Records >>
----
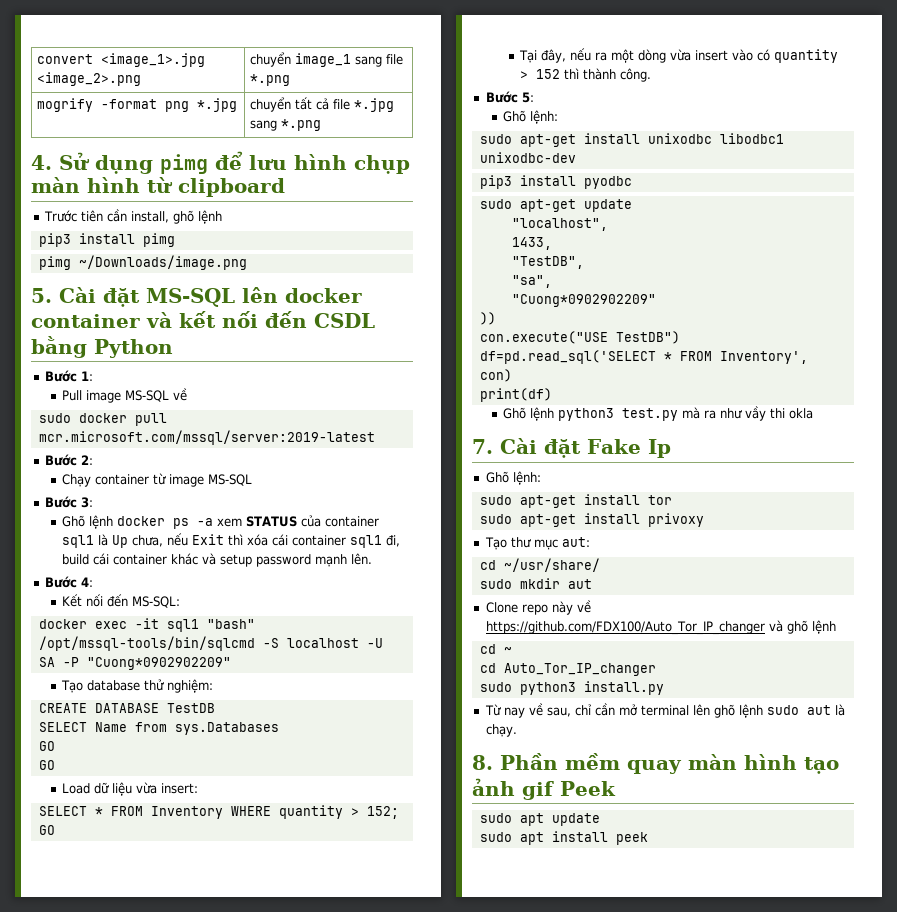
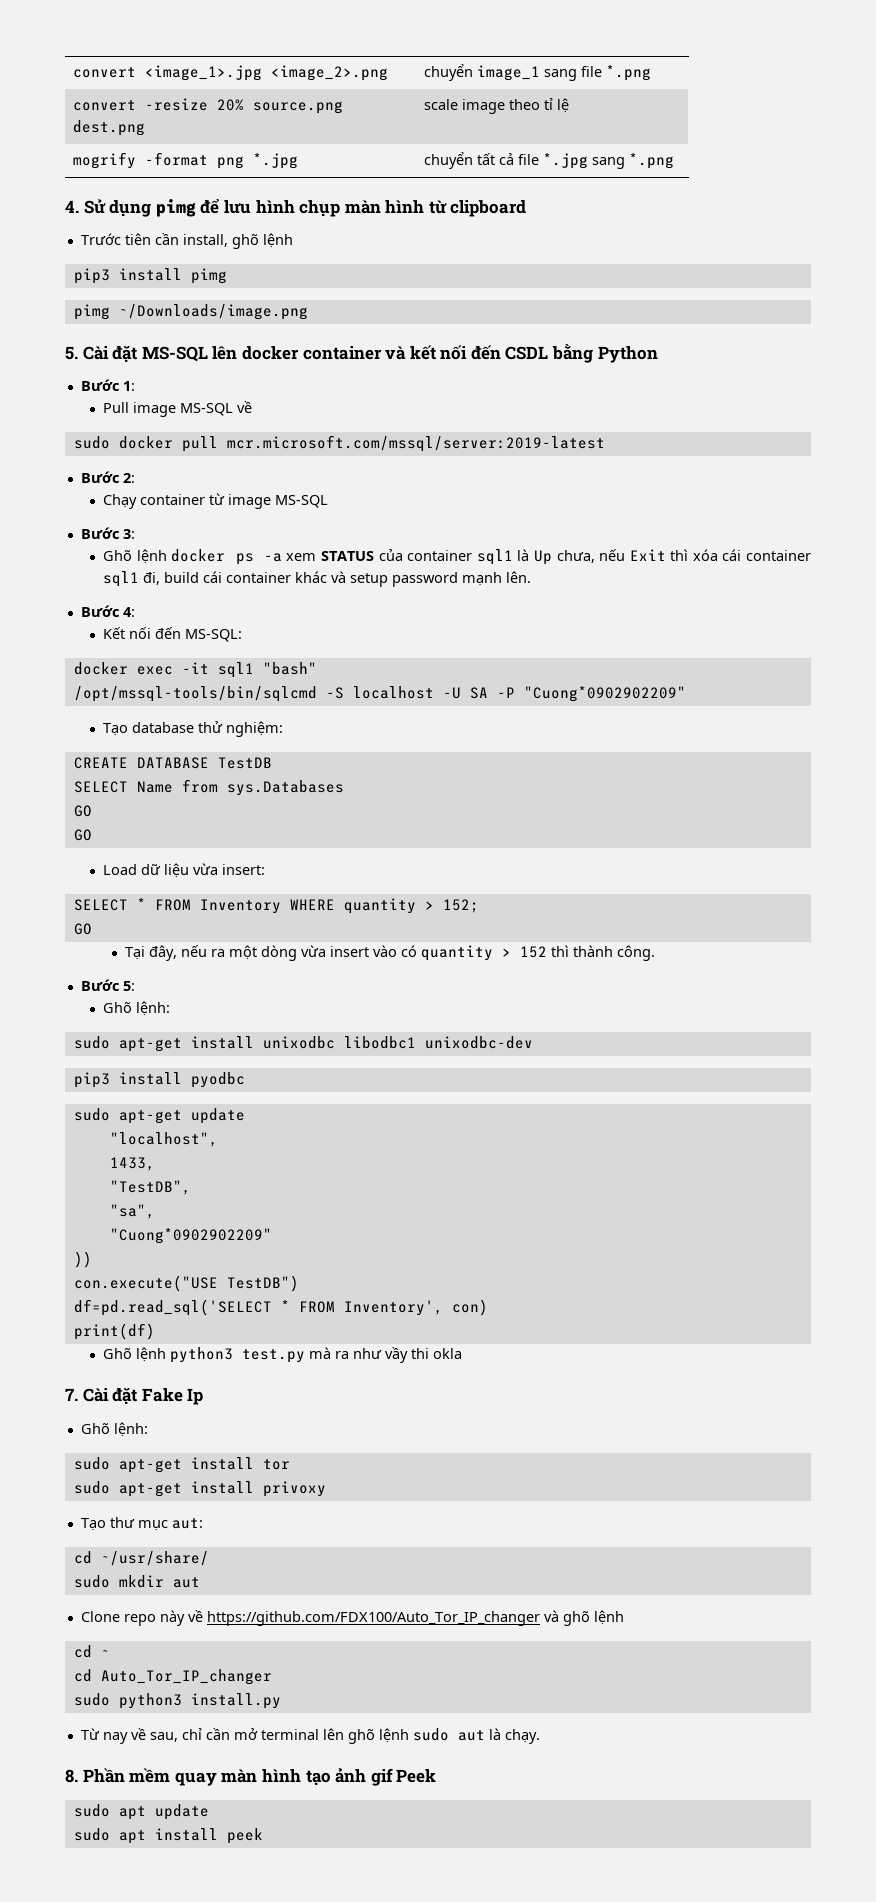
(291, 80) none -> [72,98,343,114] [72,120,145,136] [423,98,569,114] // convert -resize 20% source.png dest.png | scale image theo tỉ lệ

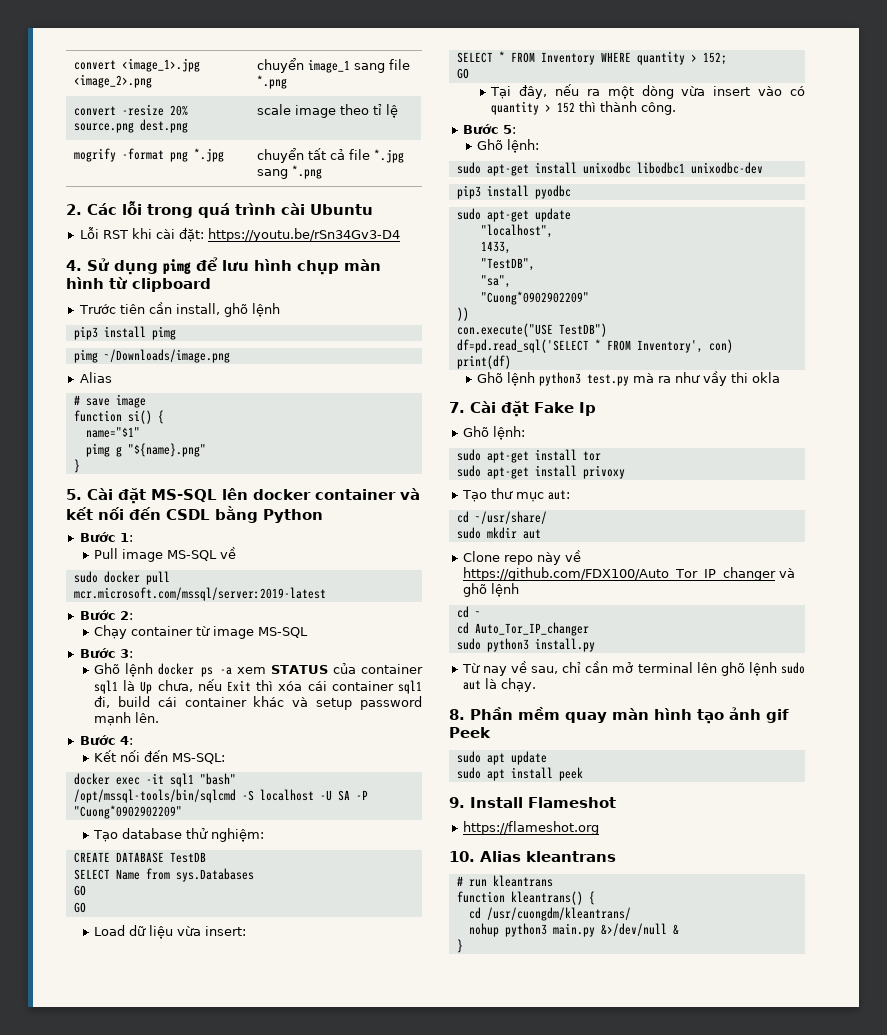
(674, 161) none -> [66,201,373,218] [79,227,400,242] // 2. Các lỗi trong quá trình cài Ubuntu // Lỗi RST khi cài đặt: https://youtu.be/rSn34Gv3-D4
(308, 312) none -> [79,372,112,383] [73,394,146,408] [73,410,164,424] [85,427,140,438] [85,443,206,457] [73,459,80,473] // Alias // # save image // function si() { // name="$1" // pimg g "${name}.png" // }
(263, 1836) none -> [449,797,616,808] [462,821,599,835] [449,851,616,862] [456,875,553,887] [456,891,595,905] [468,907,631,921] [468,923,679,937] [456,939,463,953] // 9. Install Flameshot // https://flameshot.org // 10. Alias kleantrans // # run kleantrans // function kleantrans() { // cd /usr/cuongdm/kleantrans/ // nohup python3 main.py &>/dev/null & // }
----
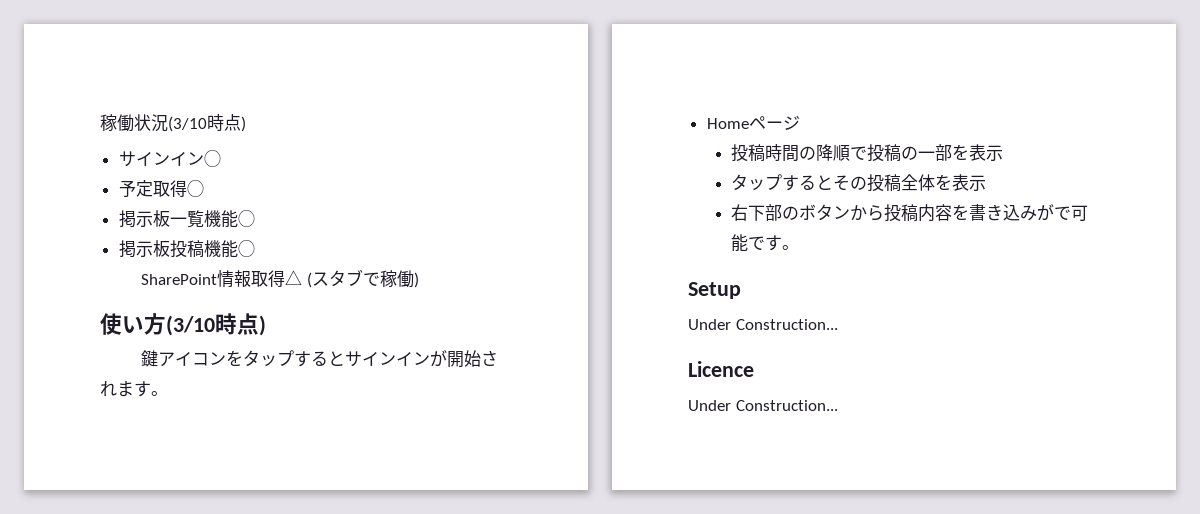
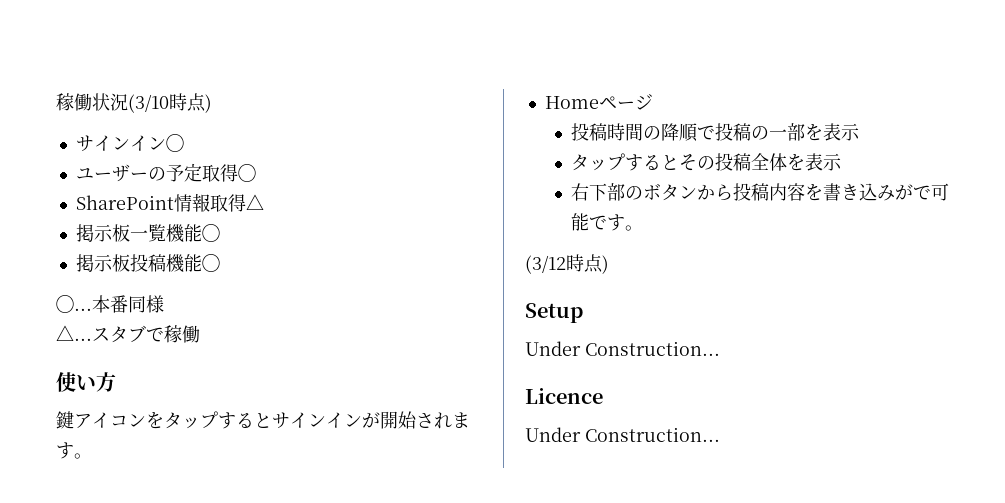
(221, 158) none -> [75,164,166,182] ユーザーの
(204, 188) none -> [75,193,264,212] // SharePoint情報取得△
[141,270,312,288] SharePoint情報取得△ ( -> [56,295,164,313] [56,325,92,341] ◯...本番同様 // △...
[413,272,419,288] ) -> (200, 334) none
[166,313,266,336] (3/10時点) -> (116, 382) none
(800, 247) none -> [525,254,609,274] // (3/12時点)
----
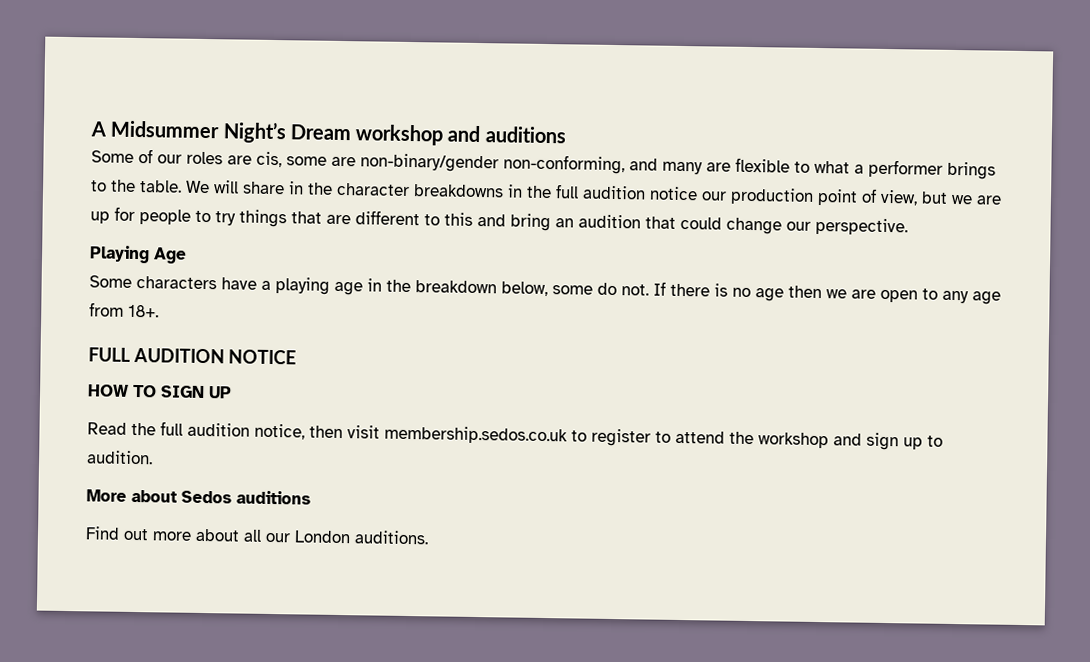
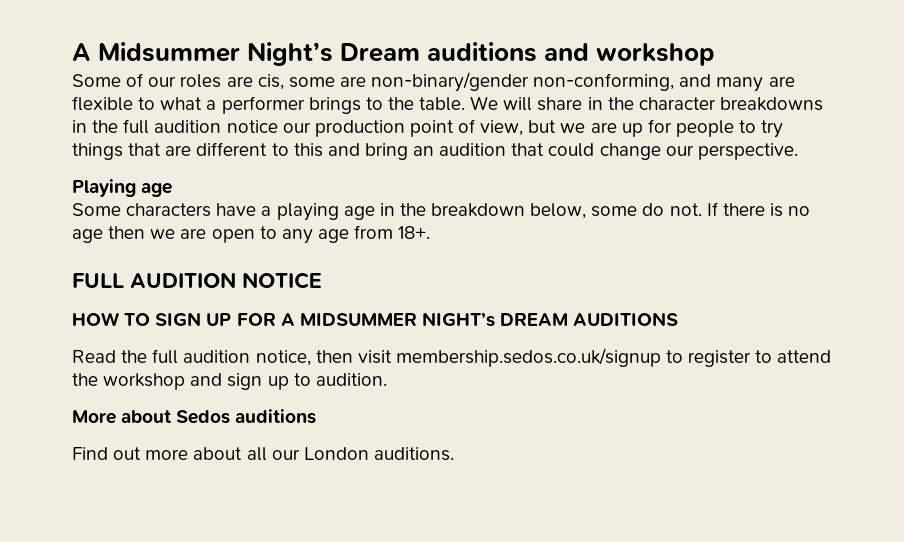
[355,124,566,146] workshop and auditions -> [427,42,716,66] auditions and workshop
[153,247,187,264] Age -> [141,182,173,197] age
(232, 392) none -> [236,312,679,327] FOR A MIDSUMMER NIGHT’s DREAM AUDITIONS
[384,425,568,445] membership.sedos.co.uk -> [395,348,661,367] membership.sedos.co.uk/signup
----
Requirement >> When you reach the line holding "(291, 80) none" in the listing above, begin retyping exactly, and stop once the line holding "(674, 161) none" is done; pictures stay out.

Answer to the problem >>
(291, 80) none -> [72,98,343,114] [72,120,145,136] [423,98,569,114] // convert -resize 20% source.png dest.png | scale image theo tỉ lệ

(674, 161) none -> [66,201,373,218] [79,227,400,242] // 2. Các lỗi trong quá trình cài Ubuntu // Lỗi RST khi cài đặt: https://youtu.be/rSn34Gv3-D4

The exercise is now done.